> _THE TASK_
Copy out the data line by line exactly, from its start to the line bearing "20px -> 16px", inclusive.

> _GIVEN RECORDS_

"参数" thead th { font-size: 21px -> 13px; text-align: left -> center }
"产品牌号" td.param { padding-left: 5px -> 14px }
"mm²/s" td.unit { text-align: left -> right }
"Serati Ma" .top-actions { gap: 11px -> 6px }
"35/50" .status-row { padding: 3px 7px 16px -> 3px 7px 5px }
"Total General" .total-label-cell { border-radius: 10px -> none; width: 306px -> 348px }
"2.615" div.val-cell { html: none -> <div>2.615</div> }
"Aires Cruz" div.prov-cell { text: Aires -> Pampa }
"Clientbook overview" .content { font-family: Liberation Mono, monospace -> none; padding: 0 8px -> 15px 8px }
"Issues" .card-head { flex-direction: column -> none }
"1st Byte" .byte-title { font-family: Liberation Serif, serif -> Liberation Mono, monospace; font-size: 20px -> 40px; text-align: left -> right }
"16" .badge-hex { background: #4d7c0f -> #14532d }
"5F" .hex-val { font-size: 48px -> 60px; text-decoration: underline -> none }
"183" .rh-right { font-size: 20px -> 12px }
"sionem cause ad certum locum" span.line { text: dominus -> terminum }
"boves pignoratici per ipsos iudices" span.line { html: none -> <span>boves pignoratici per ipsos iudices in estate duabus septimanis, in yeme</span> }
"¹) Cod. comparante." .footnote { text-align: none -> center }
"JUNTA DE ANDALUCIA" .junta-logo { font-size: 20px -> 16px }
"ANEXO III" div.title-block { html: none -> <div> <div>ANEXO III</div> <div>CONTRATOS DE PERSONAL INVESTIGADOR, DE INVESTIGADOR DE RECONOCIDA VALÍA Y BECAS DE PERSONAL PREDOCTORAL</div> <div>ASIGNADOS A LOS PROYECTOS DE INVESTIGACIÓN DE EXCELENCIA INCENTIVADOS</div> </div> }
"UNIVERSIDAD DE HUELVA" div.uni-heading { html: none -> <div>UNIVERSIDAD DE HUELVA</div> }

> _TASK RESULT_
"参数" thead th { font-size: 21px -> 13px; text-align: left -> center }
"产品牌号" td.param { padding-left: 5px -> 14px }
"mm²/s" td.unit { text-align: left -> right }
"Serati Ma" .top-actions { gap: 11px -> 6px }
"35/50" .status-row { padding: 3px 7px 16px -> 3px 7px 5px }
"Total General" .total-label-cell { border-radius: 10px -> none; width: 306px -> 348px }
"2.615" div.val-cell { html: none -> <div>2.615</div> }
"Aires Cruz" div.prov-cell { text: Aires -> Pampa }
"Clientbook overview" .content { font-family: Liberation Mono, monospace -> none; padding: 0 8px -> 15px 8px }
"Issues" .card-head { flex-direction: column -> none }
"1st Byte" .byte-title { font-family: Liberation Serif, serif -> Liberation Mono, monospace; font-size: 20px -> 40px; text-align: left -> right }
"16" .badge-hex { background: #4d7c0f -> #14532d }
"5F" .hex-val { font-size: 48px -> 60px; text-decoration: underline -> none }
"183" .rh-right { font-size: 20px -> 12px }
"sionem cause ad certum locum" span.line { text: dominus -> terminum }
"boves pignoratici per ipsos iudices" span.line { html: none -> <span>boves pignoratici per ipsos iudices in estate duabus septimanis, in yeme</span> }
"¹) Cod. comparante." .footnote { text-align: none -> center }
"JUNTA DE ANDALUCIA" .junta-logo { font-size: 20px -> 16px }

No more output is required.